___ Records to use

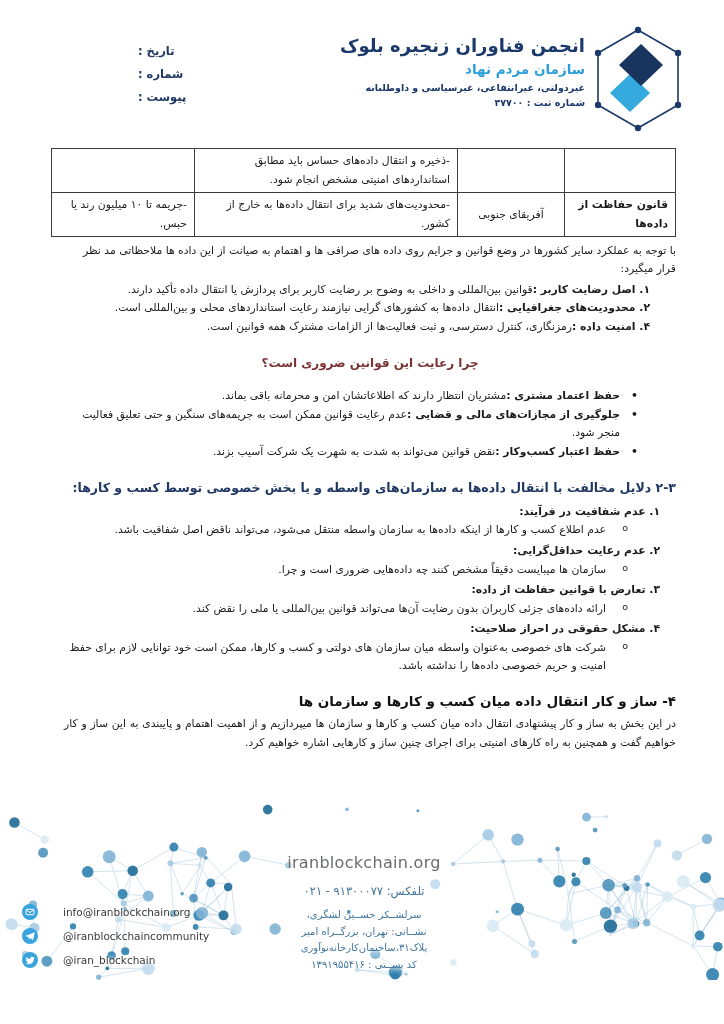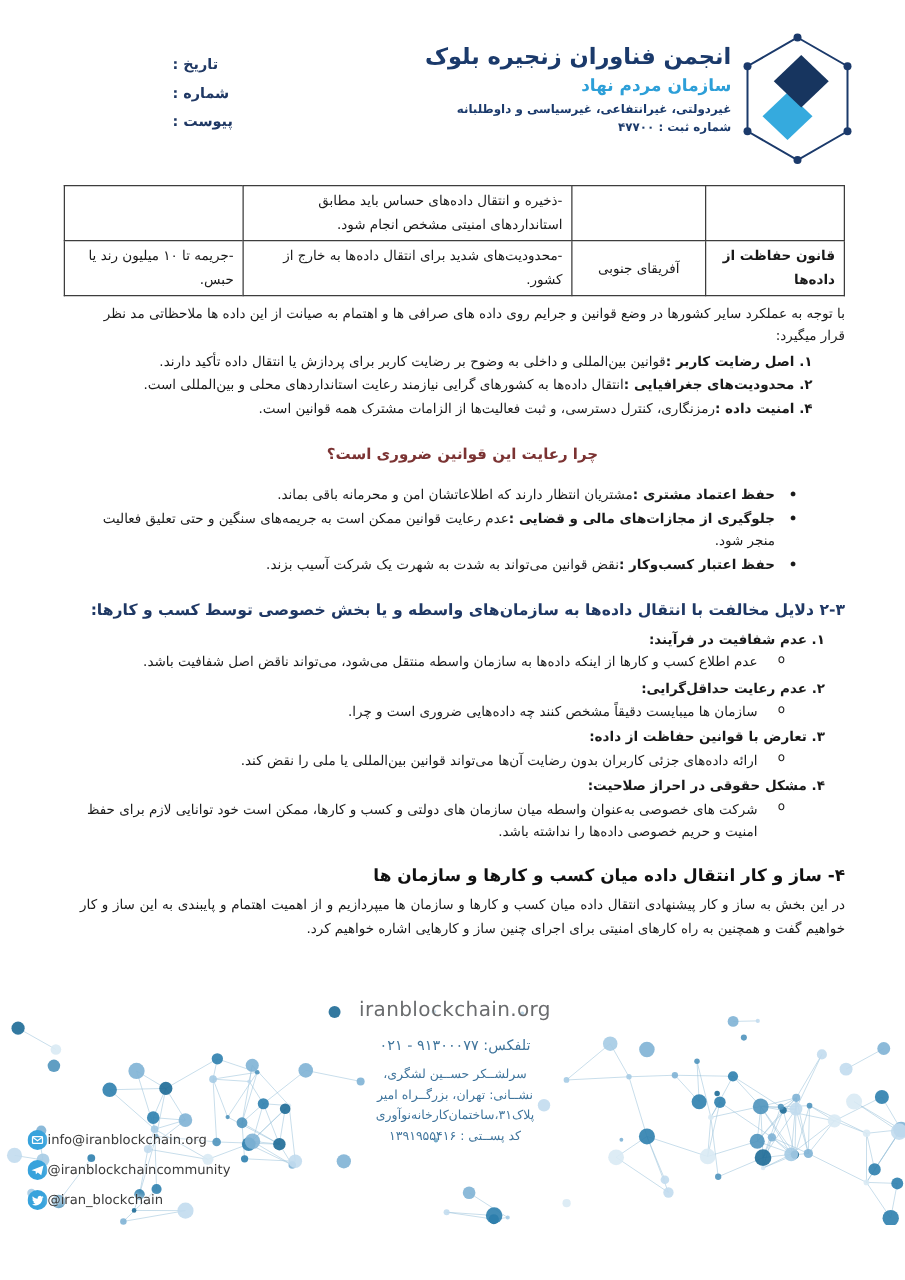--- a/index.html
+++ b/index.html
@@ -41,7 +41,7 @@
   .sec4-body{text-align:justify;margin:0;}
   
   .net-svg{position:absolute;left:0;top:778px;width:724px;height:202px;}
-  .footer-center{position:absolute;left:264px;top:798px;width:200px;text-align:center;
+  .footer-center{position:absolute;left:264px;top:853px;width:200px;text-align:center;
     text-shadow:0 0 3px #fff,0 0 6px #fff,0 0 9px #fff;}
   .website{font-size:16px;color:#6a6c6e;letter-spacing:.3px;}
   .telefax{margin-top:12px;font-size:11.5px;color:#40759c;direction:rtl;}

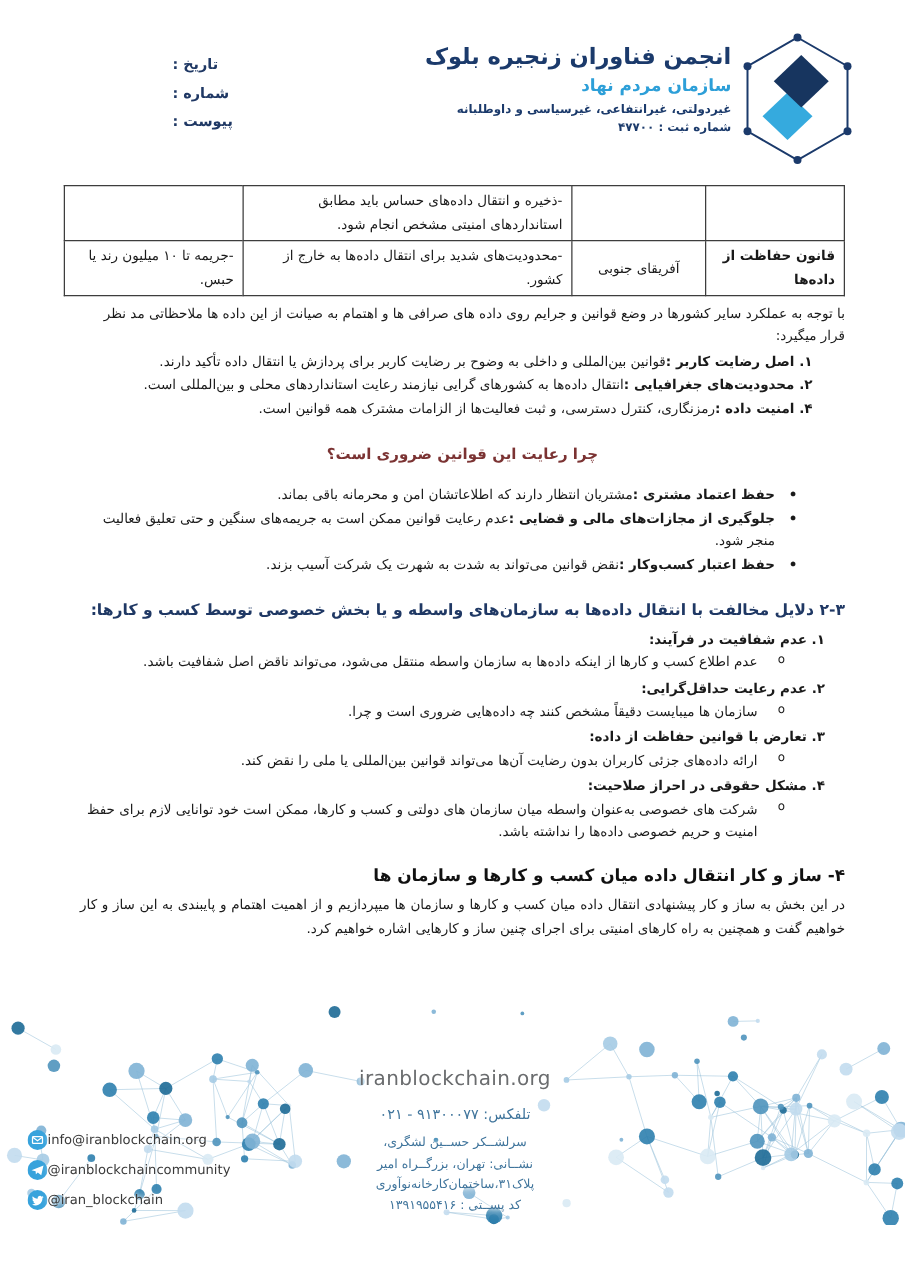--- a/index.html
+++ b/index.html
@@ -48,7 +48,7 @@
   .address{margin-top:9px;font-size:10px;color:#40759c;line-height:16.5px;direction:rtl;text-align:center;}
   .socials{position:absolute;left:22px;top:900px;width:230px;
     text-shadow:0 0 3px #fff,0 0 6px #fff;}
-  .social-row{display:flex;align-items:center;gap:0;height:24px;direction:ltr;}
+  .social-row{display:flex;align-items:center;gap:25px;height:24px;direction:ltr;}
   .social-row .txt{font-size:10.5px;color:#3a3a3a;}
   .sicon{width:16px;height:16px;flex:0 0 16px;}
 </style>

______
___ Records to use

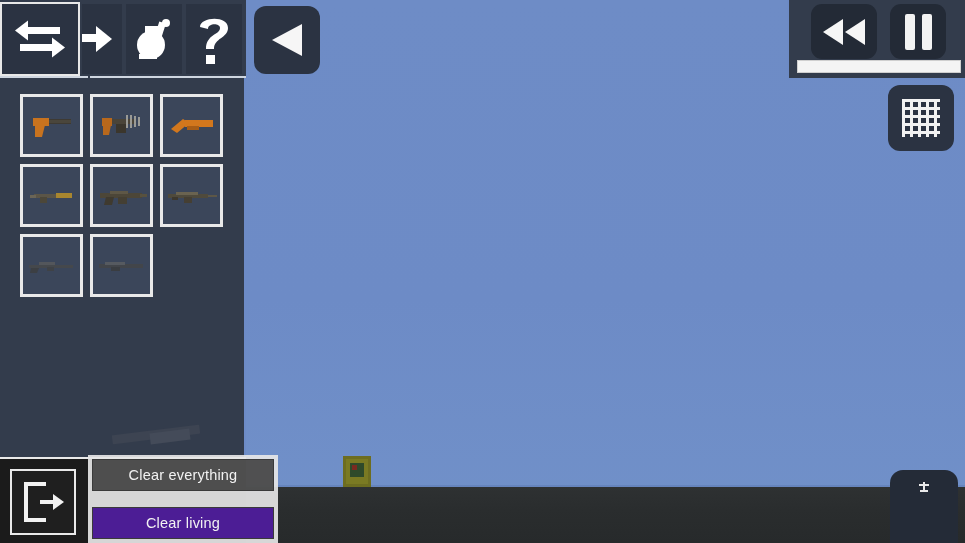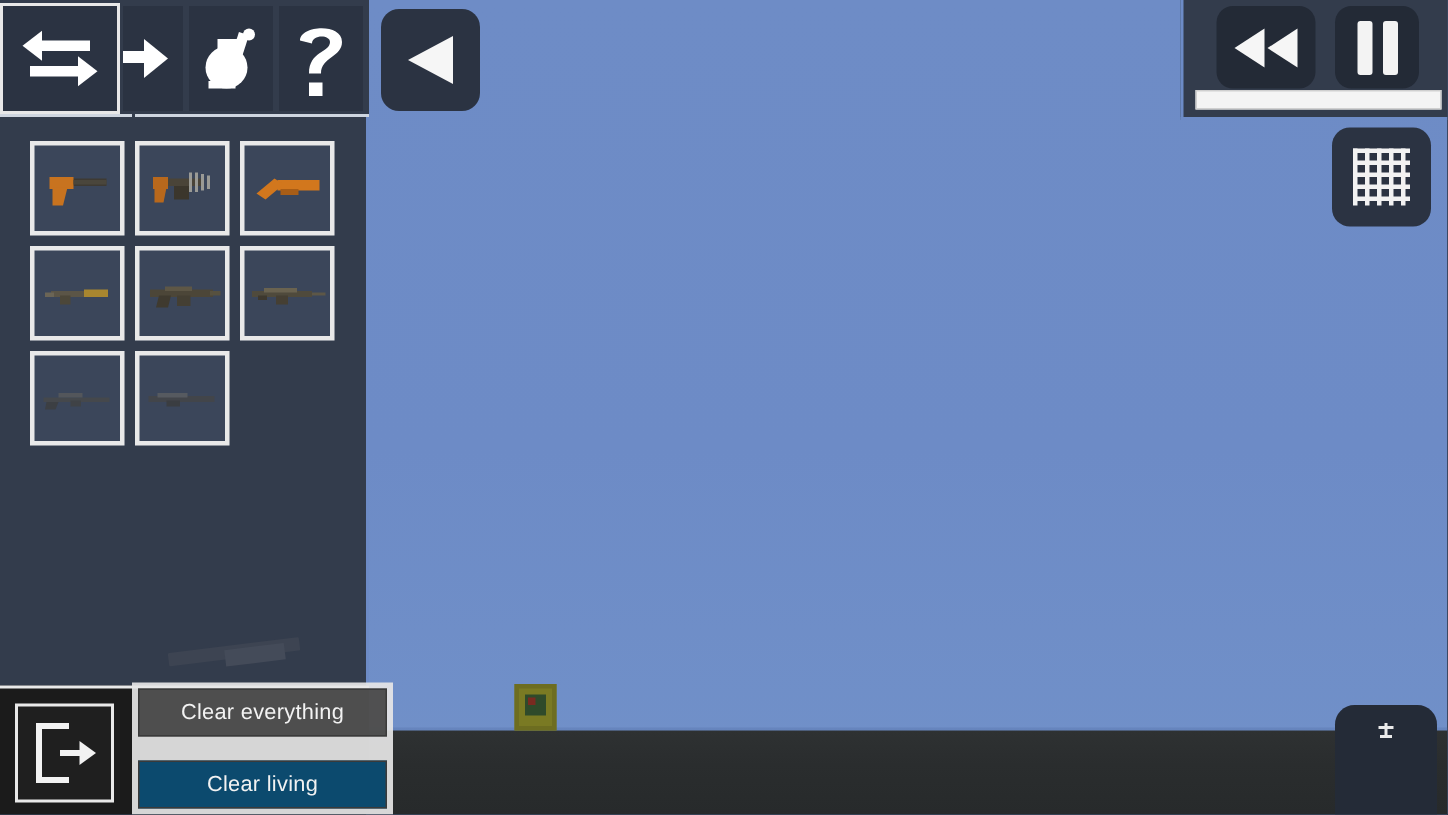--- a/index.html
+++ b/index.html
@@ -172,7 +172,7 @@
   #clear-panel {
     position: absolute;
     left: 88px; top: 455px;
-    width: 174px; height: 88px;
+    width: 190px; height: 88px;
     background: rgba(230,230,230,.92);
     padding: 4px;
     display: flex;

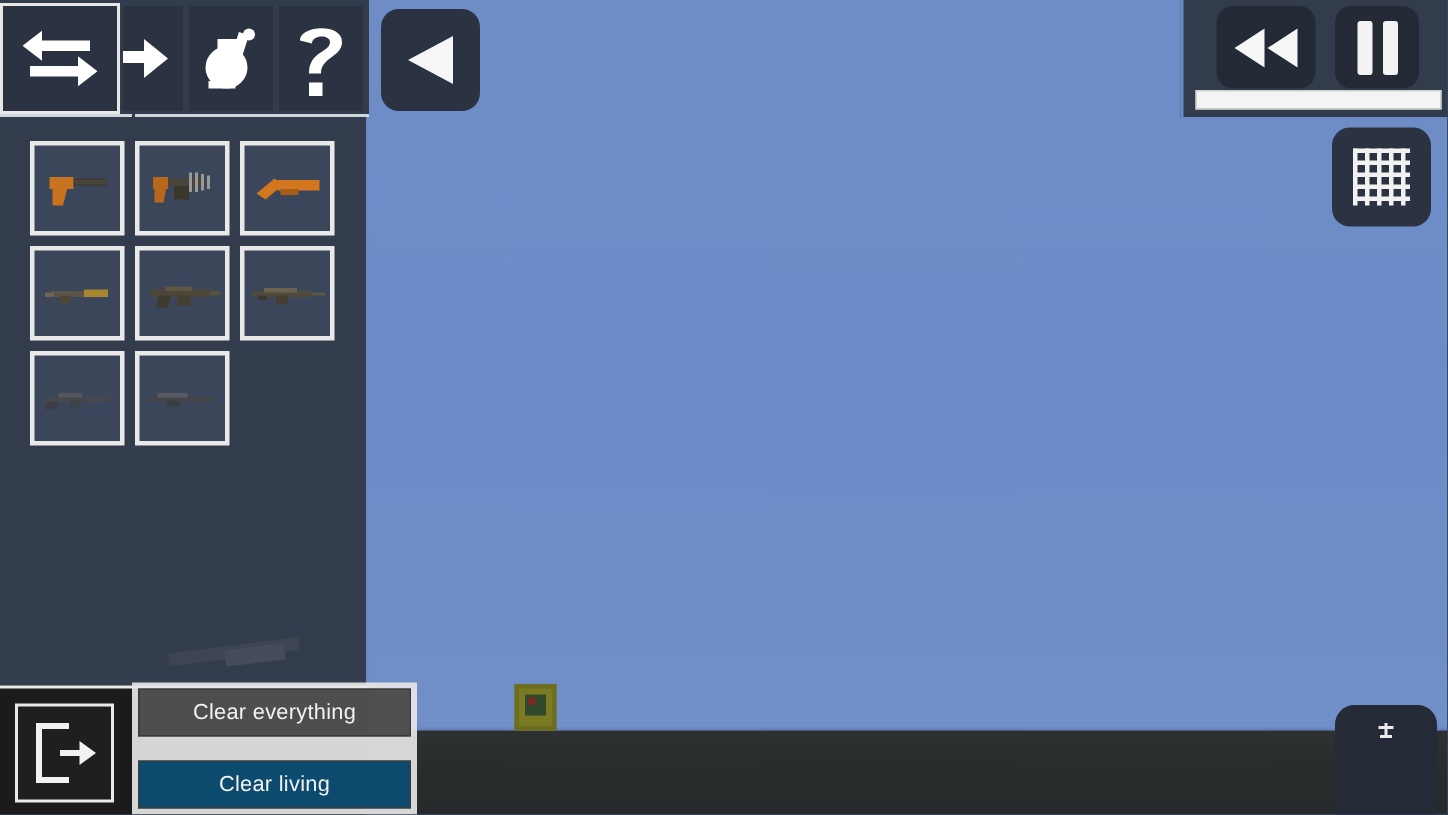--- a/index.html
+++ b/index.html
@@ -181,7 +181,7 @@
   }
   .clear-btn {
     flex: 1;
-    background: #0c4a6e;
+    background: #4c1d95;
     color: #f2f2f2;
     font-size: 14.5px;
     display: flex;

______

**Task to carry out**
Find the word "width" in the entries. Copy each line that holds it.

**Task response**
   .net-svg{position:absolute;left:0;top:778px;width:724px;height:202px;}
-  .footer-center{position:absolute;left:264px;top:798px;width:200px;text-align:center;
+  .footer-center{position:absolute;left:264px;top:853px;width:200px;text-align:center;
   .socials{position:absolute;left:22px;top:900px;width:230px;
   .sicon{width:16px;height:16px;flex:0 0 16px;}
-    width: 174px; height: 88px;
+    width: 190px; height: 88px;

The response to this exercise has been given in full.